ISSUES FOR DETERMINATION
- Comcare
conceded that Ms Karalenko suffers from a disease, being an “adjustment
disorder with anxious and depressed mood”
and that 16 January 2008 is the
date of injury as this was the date when she first sought medical treatment for
the condition: section
7(4) of the Act.
- It
also conceded that the condition was contributed to, in a significant degree, by
Ms Karalenko’s employment with Centrelink.
- It
remains for me to decide, whether, as Comcare contends, Ms Karalenko suffered
the condition as a result of reasonable administrative
action taken in a
reasonable manner in respect of her employment with Centrelink, pursuant to
section 5A(2) of the Act. If so, her
claim must
fail.
LEGISLATIVE FRAMEWORK
- The
liability of Comcare to pay compensation is dependant upon there being an
“injury”. The term is defined in s 5A of
the Act as
meaning:
5A Definition of
injury
(1) In this Act:
injury means:
(a) a disease suffered by an employee; or
(b) an injury (other than a disease) suffered by an employee, that is a
physical or mental injury arising out of, or in the course
of, the
employee’s employment; or
(c) an aggravation of a physical or mental injury (other than a disease)

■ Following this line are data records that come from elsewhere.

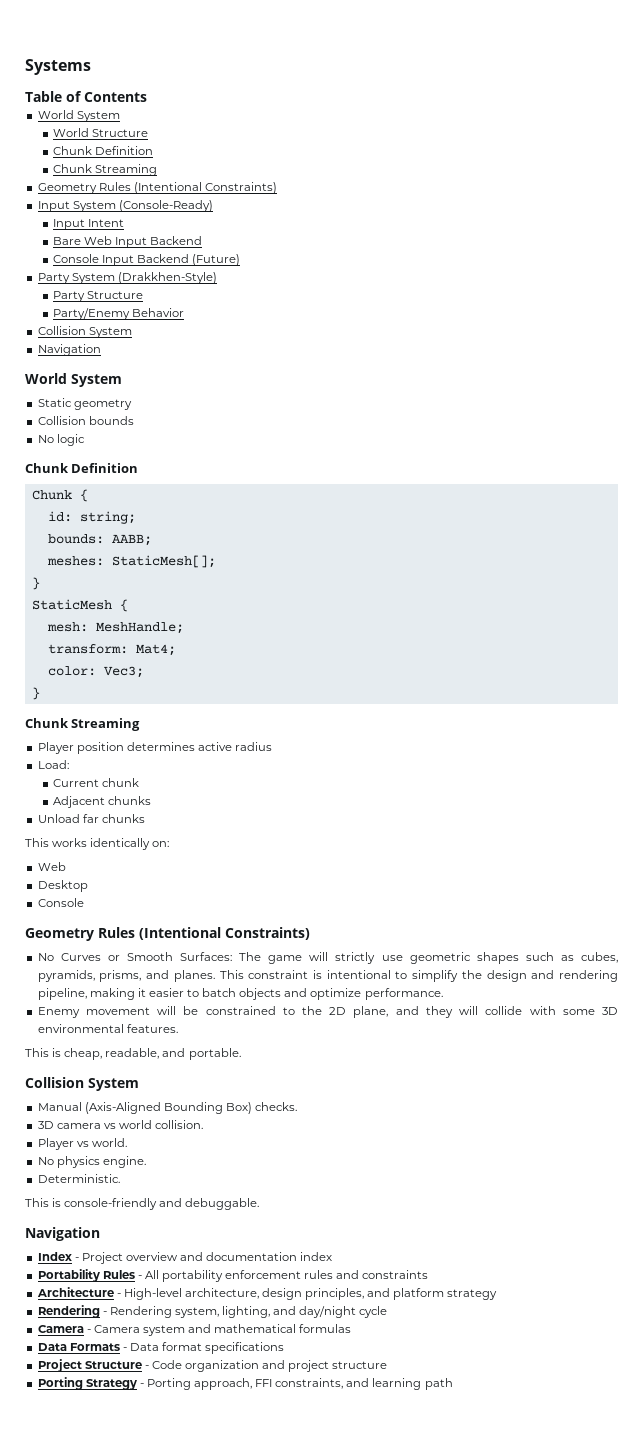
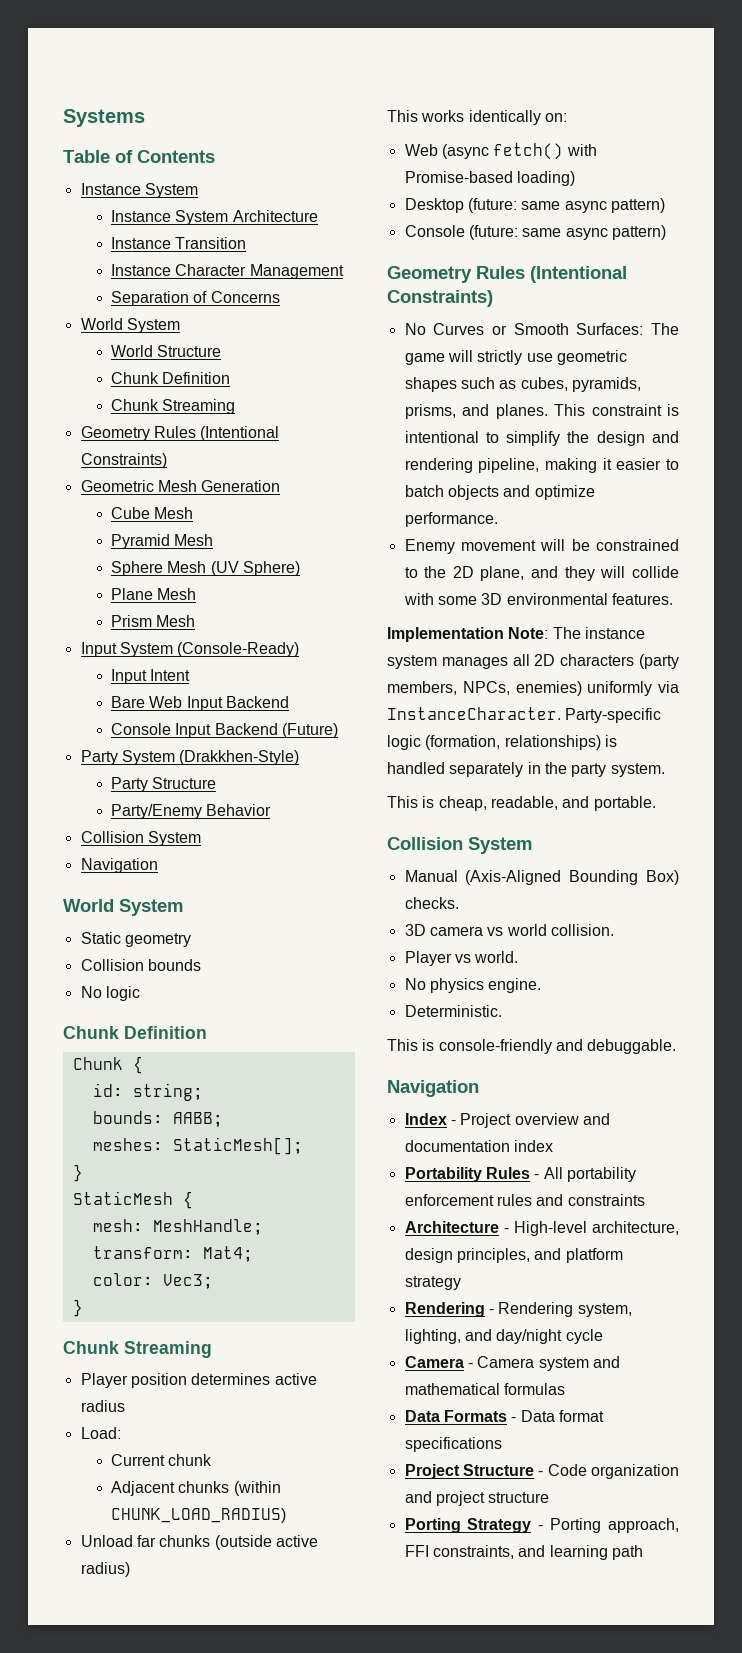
  Table of Contents
+ Instance System
+ Instance System Architecture
+ Instance Transition
+ Instance Character Management
+ Separation of Concerns
+ Geometric Mesh Generation
+ Cube Mesh
+ Pyramid Mesh
+ Sphere Mesh (UV Sphere)
+ Plane Mesh
+ Prism Mesh
- Adjacent chunks
+ Adjacent chunks (within CHUNK_LOAD_RADIUS)
- Unload far chunks
+ Unload far chunks (outside active radius)
  This works identically on:
- Web
- Desktop
- Console
+ Web (async fetch() with Promise-based loading)
+ Desktop (future: same async pattern)
+ Console (future: same async pattern)
+ Implementation Note: The instance system manages all 2D characters (party members, NPCs, enemies) uniformly via InstanceCharacter. Party-specific logic (formation, relationships) is handled separately in the party system.

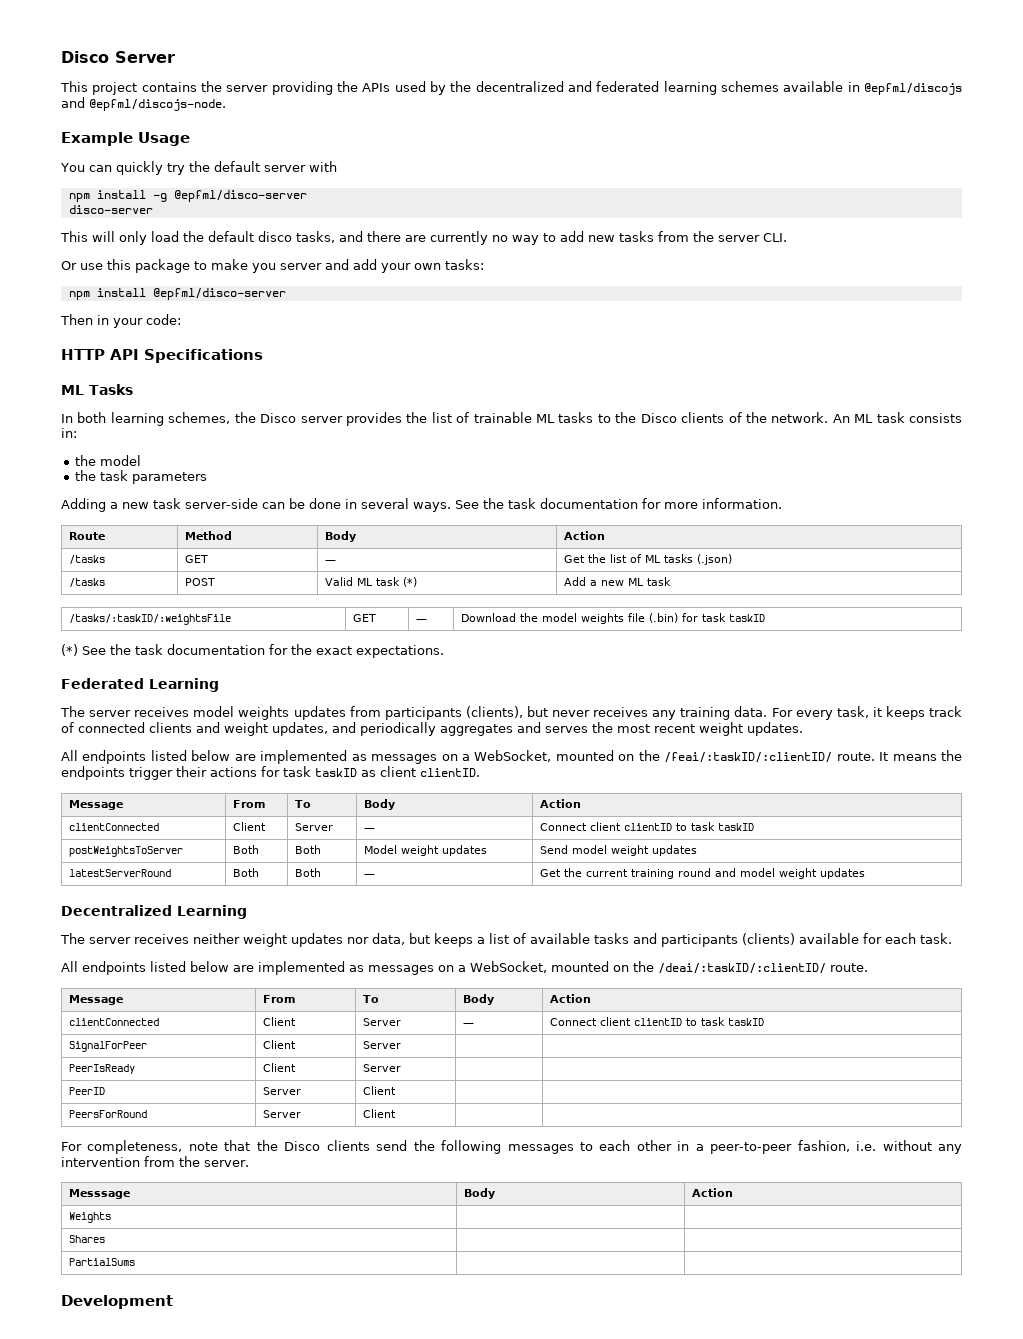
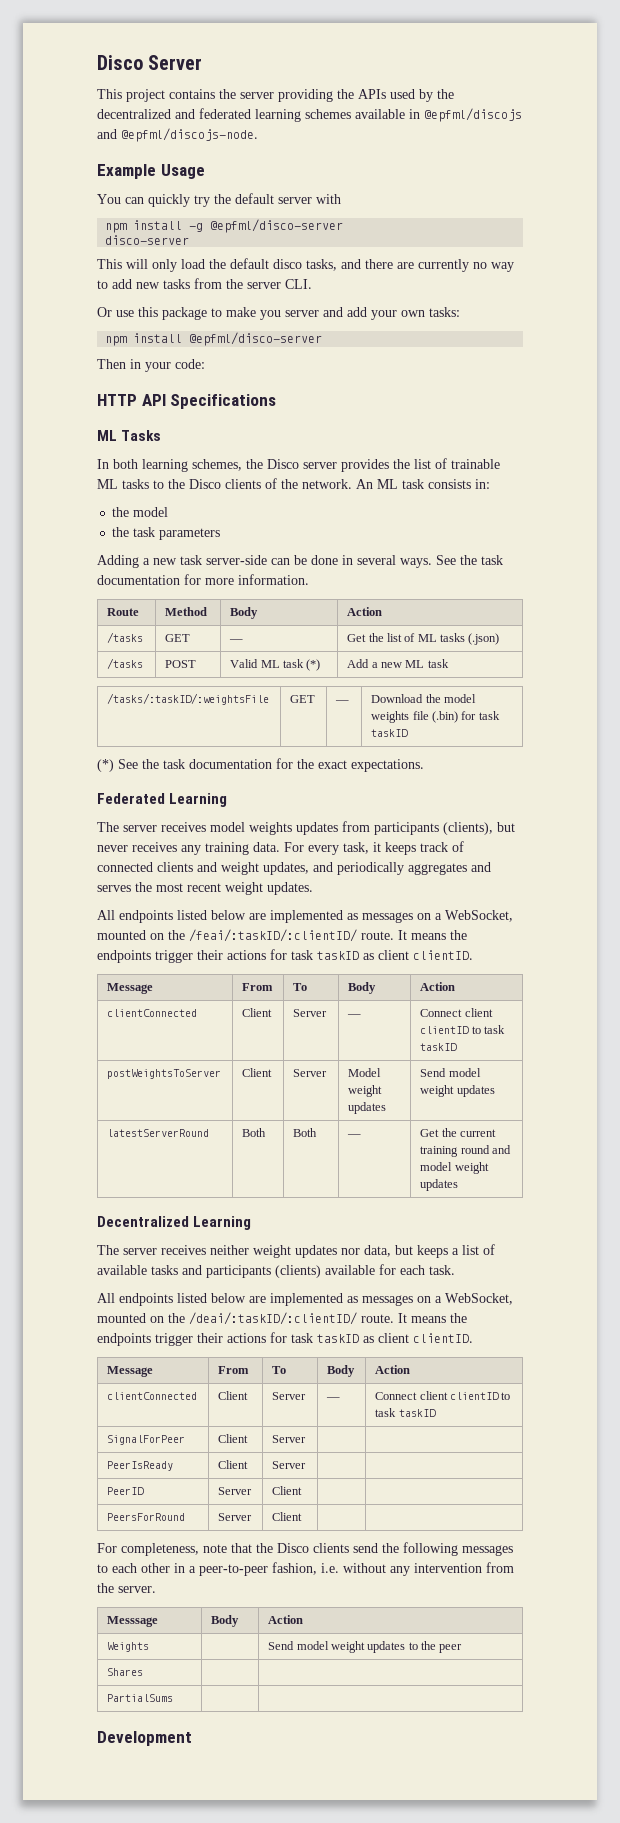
- postWeightsToServer | Both | Both | Model weight updates | Send model weight updates
+ postWeightsToServer | Client | Server | Model weight updates | Send model weight updates
- All endpoints listed below are implemented as messages on a WebSocket, mounted on the /deai/:taskID/:clientID/ route.
+ All endpoints listed below are implemented as messages on a WebSocket, mounted on the /deai/:taskID/:clientID/ route. It means the endpoints trigger their actions for task taskID as client clientID.
- Weights | |
+ Weights | | Send model weight updates to the peer

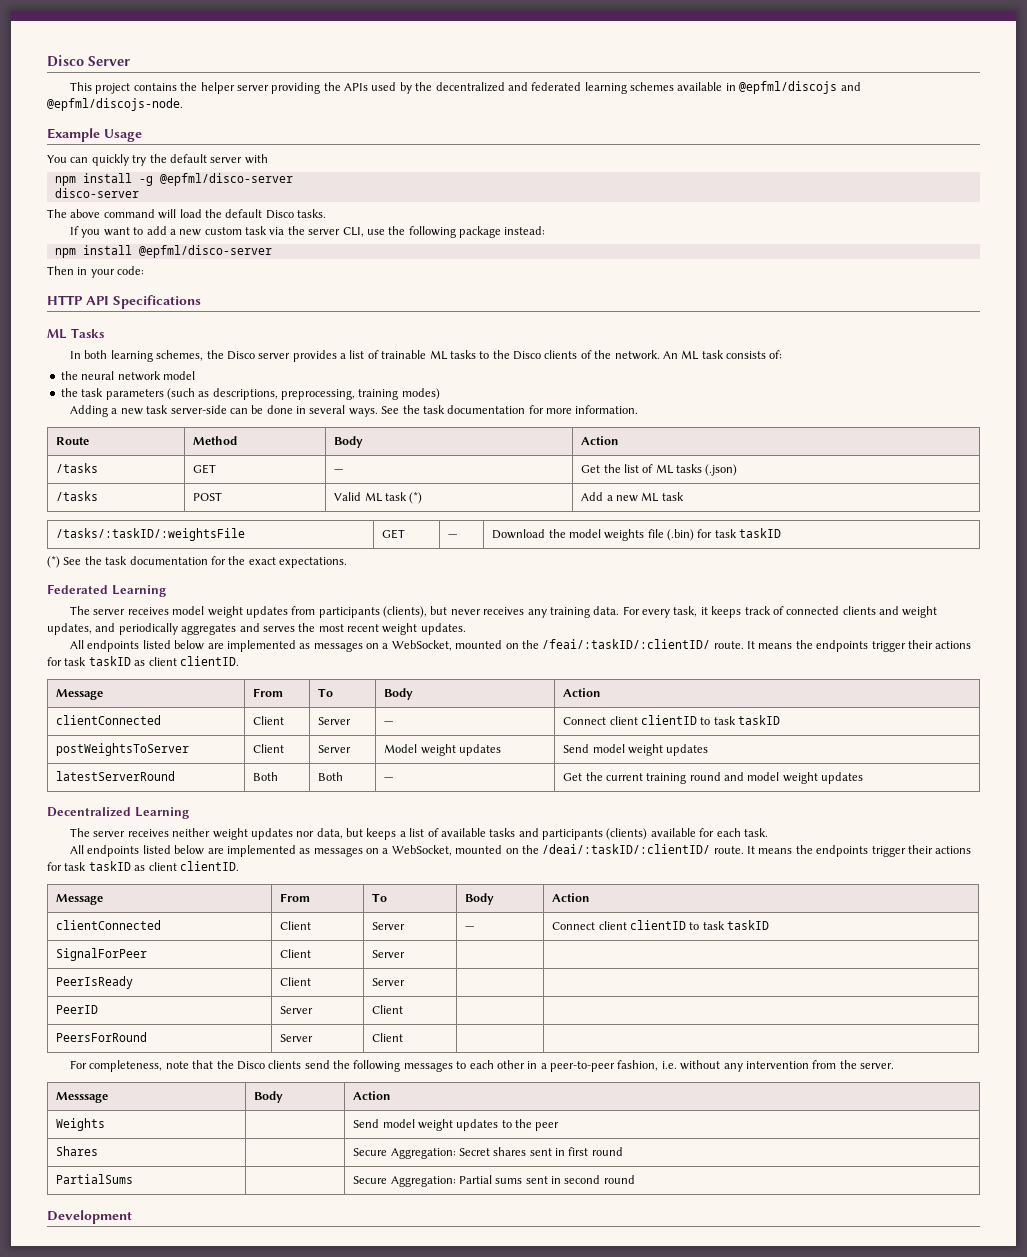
- This project contains the server providing the APIs used by the decentralized and federated learning schemes available in @epfml/discojs and @epfml/discojs-node.
+ This project contains the helper server providing the APIs used by the decentralized and federated learning schemes available in @epfml/discojs and @epfml/discojs-node.
- This will only load the default disco tasks, and there are currently no way to add new tasks from the server CLI.
- Or use this package to make you server and add your own tasks:
+ The above command will load the default Disco tasks.
+ If you want to add a new custom task via the server CLI, use the following package instead:
- In both learning schemes, the Disco server provides the list of trainable ML tasks to the Disco clients of the network.
+ In both learning schemes, the Disco server provides a list of trainable ML tasks to the Disco clients of the network.
- An ML task consists in:
- the model
+ An ML task consists of:
+ the neural network model
- the task parameters
+ the task parameters (such as descriptions, preprocessing, training modes)
- The server receives model weights updates from participants (clients), but never receives any training data.
+ The server receives model weight updates from participants (clients), but never receives any training data.
- Shares | |
- PartialSums | |
+ Shares | | Secure Aggregation: Secret shares sent in first round
+ PartialSums | | Secure Aggregation: Partial sums sent in second round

suffered by an employee (whether or not that injury arose
out of, or in the
course of, the employee’s employment), that is an aggravation that arose
out of, or in the course of, that
employment;
but does not include a disease, injury or aggravation suffered as a result of
reasonable administrative action taken in a reasonable
manner in respect of the
employee’s employment.
(2) For the purposes of subsection (1) and without limiting that
subsection, reasonable administrative action is taken to include the
following:
(a) a reasonable appraisal of the employee’s performance;
(b) a reasonable counselling action (whether formal or informal) taken in
respect of the employee’s employment;
(c) a reasonable suspension action in respect of the employee’s
employment;
(d) a reasonable disciplinary action (whether formal or informal) taken in
respect of the employee’s employment;
(e) anything reasonable done in connection with an action mentioned in
paragraph (a), (b), (c) or (d);
(f) anything reasonable done in connection with the employee’s failure
to obtain a promotion, reclassification, transfer or
benefit, or to retain a
benefit, in connection with his or her
employment.
- For
the purposes of the Act, disease is defined
as:
5B Definition of disease
(1) In this Act:
disease means:
(a) an ailment suffered by an employee; or
(b) an aggravation of such an ailment;
that was contributed to, to a significant degree, by the employee’s
employment by the Commonwealth or a licensee.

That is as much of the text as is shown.